● Task to carry out
Your answer should be one number, namely how many lines in the listing below include the word "discount".

● The data
========

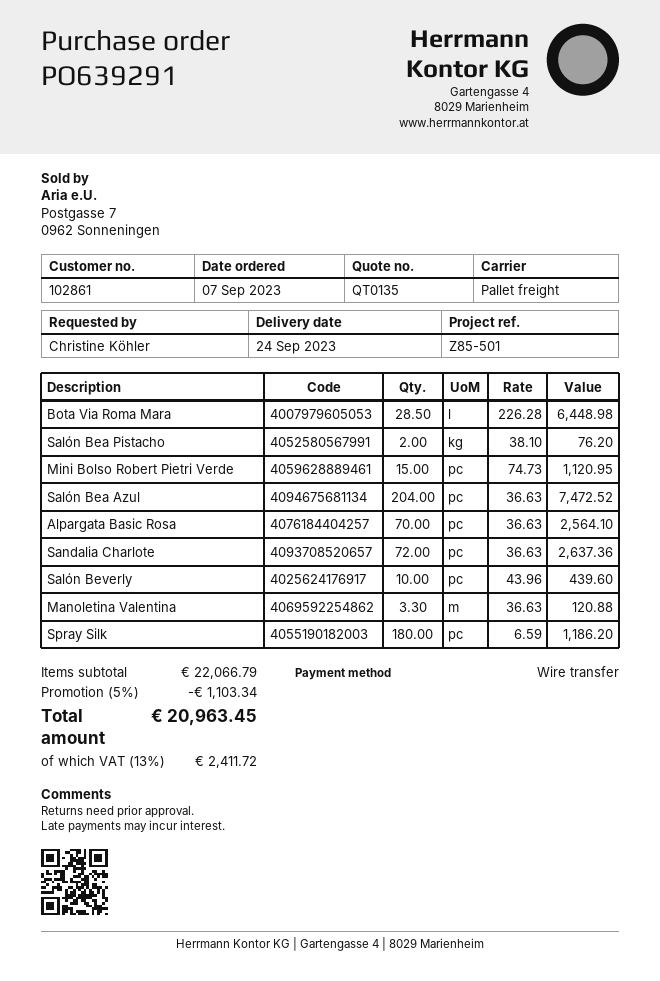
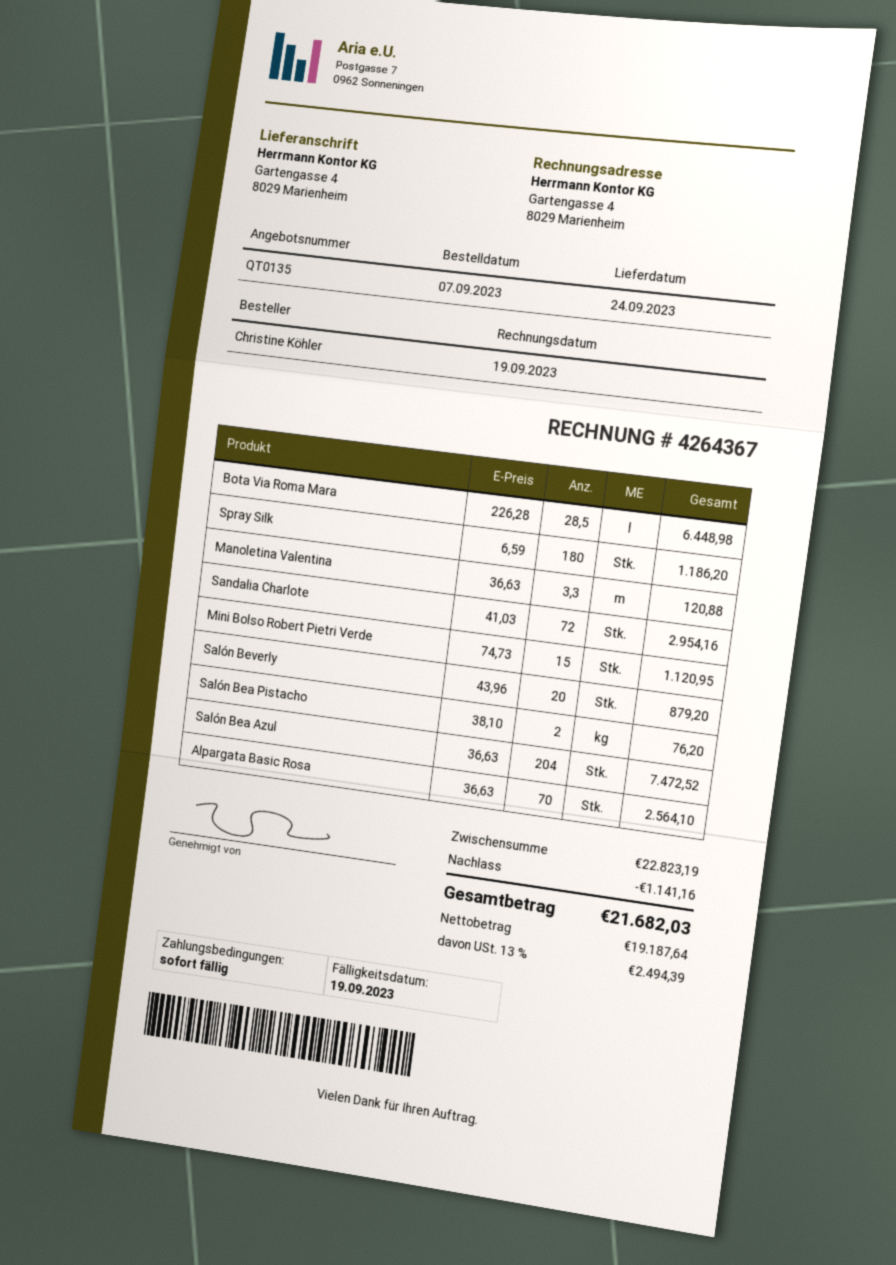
Sandalia Charlote: 72 x 36.63 = 2637.36 -> 72 x 41.03 = 2954.16
Salón Beverly: 10 x 43.96 = 439.60 -> 20 x 43.96 = 879.20
subtotal: 22066.79 -> 22823.19
discount: 1103.34 -> 1141.16
tax: 13% = 2411.72 -> 13% = 2494.39
total: 20963.45 -> 21682.03

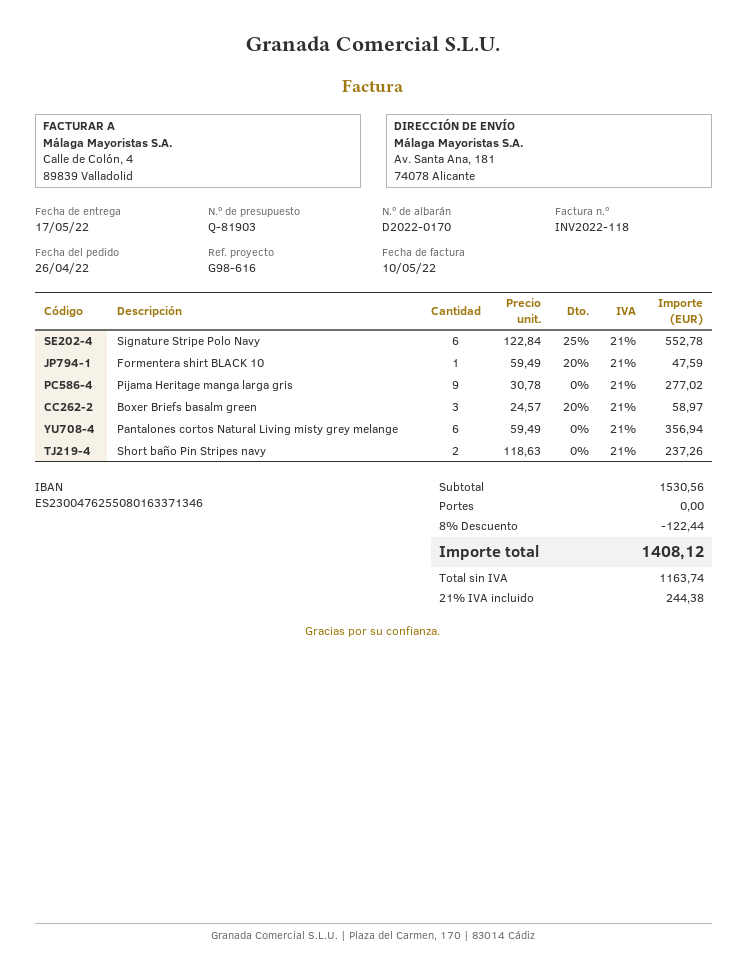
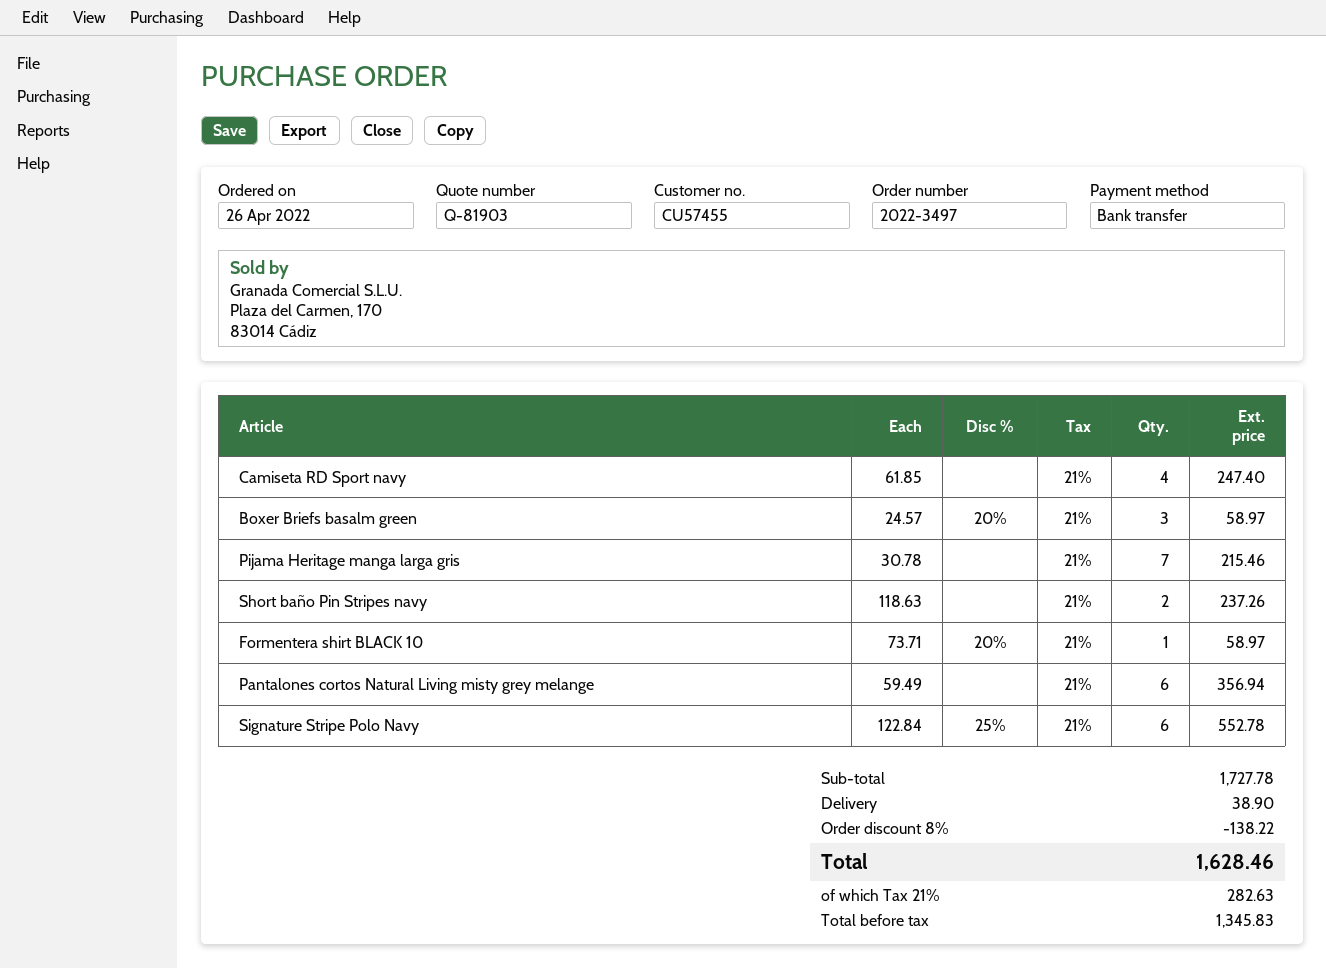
Formentera shirt BLACK 10: 1 x 59.49 - 20% = 47.59 -> 1 x 73.71 - 20% = 58.97
Pijama Heritage manga larga gris: 9 x 30.78 = 277.02 -> 7 x 30.78 = 215.46
Camiseta RD Sport navy: none -> 4 x 61.85 = 247.40
subtotal: 1530.56 -> 1727.78
discount: 8% = 122.44 -> 8% = 138.22
shipping: 0.00 -> 38.90
net: 1163.74 -> 1345.83
tax: 21% = 244.38 -> 21% = 282.63
total: 1408.12 -> 1628.46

========

● Solution for this exercise
2